GOLD FRAUD EXCLUSIVE: EU and Asian sources allege the tungsten-switch has gone sovereign

Fool’s Gold? Deutsche Bank, China, and US embroiled in faking suspicions

On and off for over five years now, I’ve been reporting on the existence or otherwise of (1) the gold the US Federal Treasury claims to have stored securely at various points across America and (2) a fix/manipulation scam on the price of gold per se.

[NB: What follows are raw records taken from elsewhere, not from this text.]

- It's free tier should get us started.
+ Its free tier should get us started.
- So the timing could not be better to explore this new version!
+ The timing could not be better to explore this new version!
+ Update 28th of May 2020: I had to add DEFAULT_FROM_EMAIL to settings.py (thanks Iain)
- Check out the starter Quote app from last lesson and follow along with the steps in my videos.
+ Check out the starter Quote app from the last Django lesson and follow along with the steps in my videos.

When I first raised these points (along with thousands of other sites) in late 2006, we were all of us consigned by the commentariat of the day to those Outer Limits reserved for The Loonies.

Since that time, we have seen the mysteriously dramatic rise in the level of Chinese gold reserves, the admission by several central banks that they’ve been buying and selling the stuff below the radar, and the scandals involving manipulation of the Libor and Eubor rates which, on their own, make the claims of gold jiggery-pokery look considerably more credible.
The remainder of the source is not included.